Still, despite these shortcomings, I’ve had good results with brainstorming.  In fact, this notion that brainstorming “doesn’t work” is I think rooted in several misconceptions:

Task vs. process – Success with organization change requires focused attention to both task (what needs to be done) and process(how it will be done, who will do it, what else will be affected).  Almost all organizations make the mistake of over-focus on task and under-focus on change management.  The task side of brainstorming is developing creative ideas; the process side is engaging and empowering staff, and increasing buy-in, commitment, and passion.  Effective organization development requires both.

Teams vs. individuals – The Yale study found that individuals working alone developed more creative and effective ideas.  Unfortunately the alternative – individual contribution – is not always a clear option.  A group working (and brainstorming) together is more likely to be recognized.  Yes, the independent professional may have a better idea, but how does he or she share it with others?  (Would it be OK in your firm for a junior professional to march into your office and suggest a better way to design or manage projects? What about creative input from one on your staff who “isn’t even an engineer.”)  Sometimes it takes a group to get traction.

Tactics vs. tacticians – OK, I’m biased, but I don’t believe that all facilitators know what they’re doing.  Sometimes it’s harder than it looks, and there’s an art to properly balancing task and process, engaging the team, and drawing out the best ideas.  In many cases brainstorming failures are the result of poor facilitation rather than a flawed approach.

Ideas vs. execution – Brainstorming success is also dependent on the subject matter at hand, and knowledge of participants. Knowledgeable and evenly-matched teams often do well at building on each other’s creative thoughts. But here an over-dominance by one party, or lack of engagement and debate in the team can be problematic, and lead to groupthink.  On the other hand, teams with little specific expertise, or with limited time to discuss and debate, are often even more creative and productive.  These teams are forced to find a satisfactory answer, rather than a perfect one – a key point in business improvement.

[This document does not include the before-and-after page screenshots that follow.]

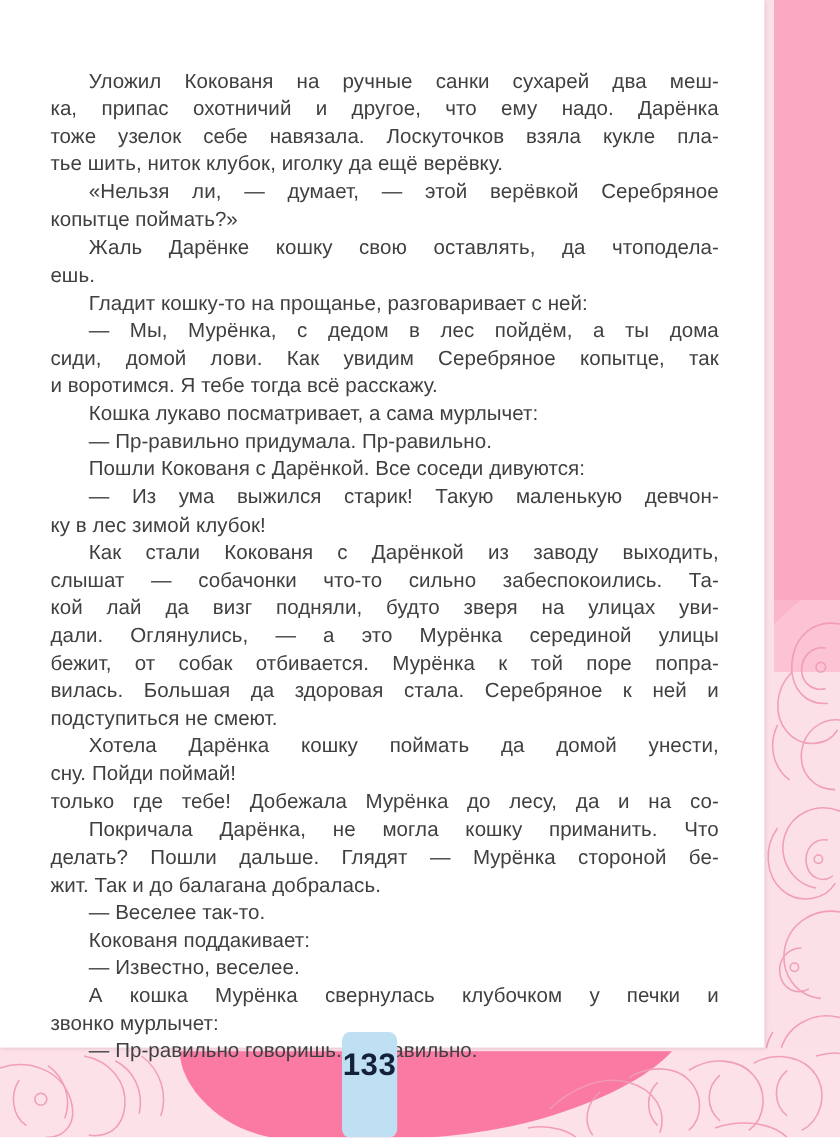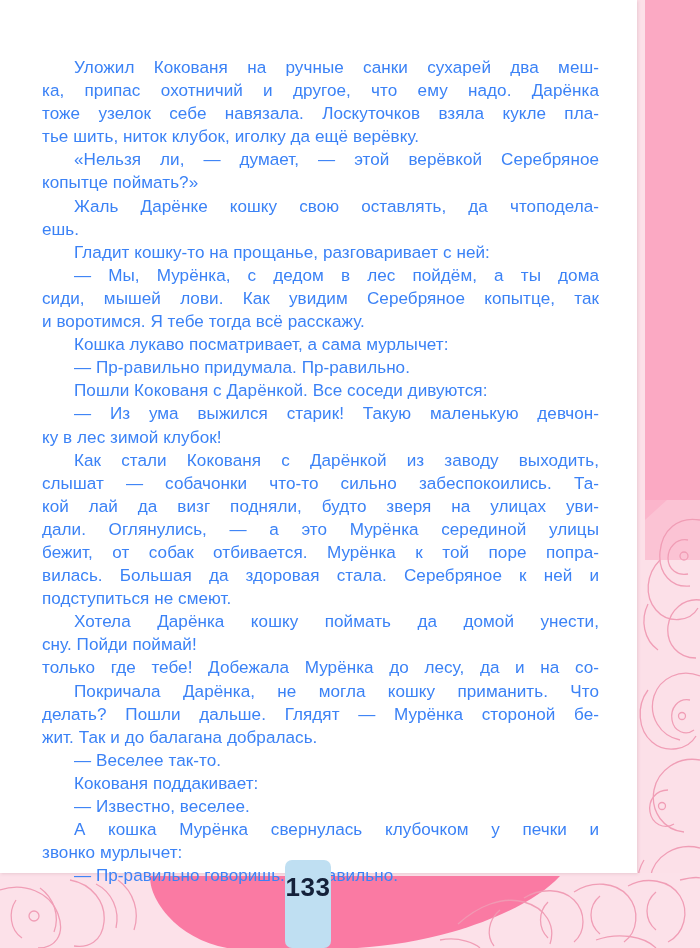--- a/index.html
+++ b/index.html
@@ -65,21 +65,21 @@
     position: absolute;
     left: 42px;
     top: 56px;
     width: 557px;
   }
 
   .para {
     margin: 0;
     font-size: 17.1px;
     line-height: 23.1px;
-    color: #3b82f6;
+    color: #404040;
     text-align: justify;
     text-justify: inter-word;
     text-indent: 32px;
     letter-spacing: 0.05px;
     -webkit-hyphens: none;
     hyphens: none;
     word-spacing: 0px;
   }
 
   
@@ -229,21 +229,21 @@
         </p>
         <p class="para">
           <span class="ln first">Жаль Дарёнке кошку свою оставлять, да чтоподела-</span>
           <span class="ln last">ешь.</span>
         </p>
         <p class="para">
           <span class="ln first last">Гладит кошку-то на прощанье, разговаривает с ней:</span>
         </p>
         <p class="para">
           <span class="ln first">— Мы, Мурёнка, с дедом в лес пойдём, а ты дома</span>
-          <span class="ln">сиди, мышей лови. Как увидим Серебряное копытце, так</span>
+          <span class="ln">сиди, домой лови. Как увидим Серебряное копытце, так</span>
           <span class="ln last">и воротимся. Я тебе тогда всё расскажу.</span>
         </p>
         <p class="para">
           <span class="ln first last">Кошка лукаво посматривает, а сама мурлычет:</span>
         </p>
         <p class="para">
           <span class="ln first last">— Пр-равильно придумала. Пр-равильно.</span>
         </p>
         <p class="para">
           <span class="ln first last">Пошли Кокованя с Дарёнкой. Все соседи дивуются:</span>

And, perhaps most importantly: with business, it’s usually not the creative ideas that are missing, but the implementation of those ideas.  Execution is the magic elixir of success.

In the March-April 2012 edition of The Futurist magazine, author Michael Chorost postulates the coming “World Wide Mind,” in which an extraordinarily connected, learning, and evolving internet-wired world becomes increasingly “telempathic.” Here communities of linked individuals share thoughts, emotions, and moods collectively, and through this sharing act in new ways together as a group and as individuals.  Chorost argues that this system, with very incipient signs of development now and probably not so far off in our future, could support a new system for brainstorming “facilitated by the direct exchange of emotions and associations within the group (that) can happen at any time or place.” Perhaps, just as we begin to understand the real limitations of our creative and team involvement processes – as Lehrer has done in his essay – we will discover a whole new horizon of brainstorming – one that involves an actual linkage of our storming brains.

A strange, exciting, and (a little bit) scary future ahead.  But I’m in.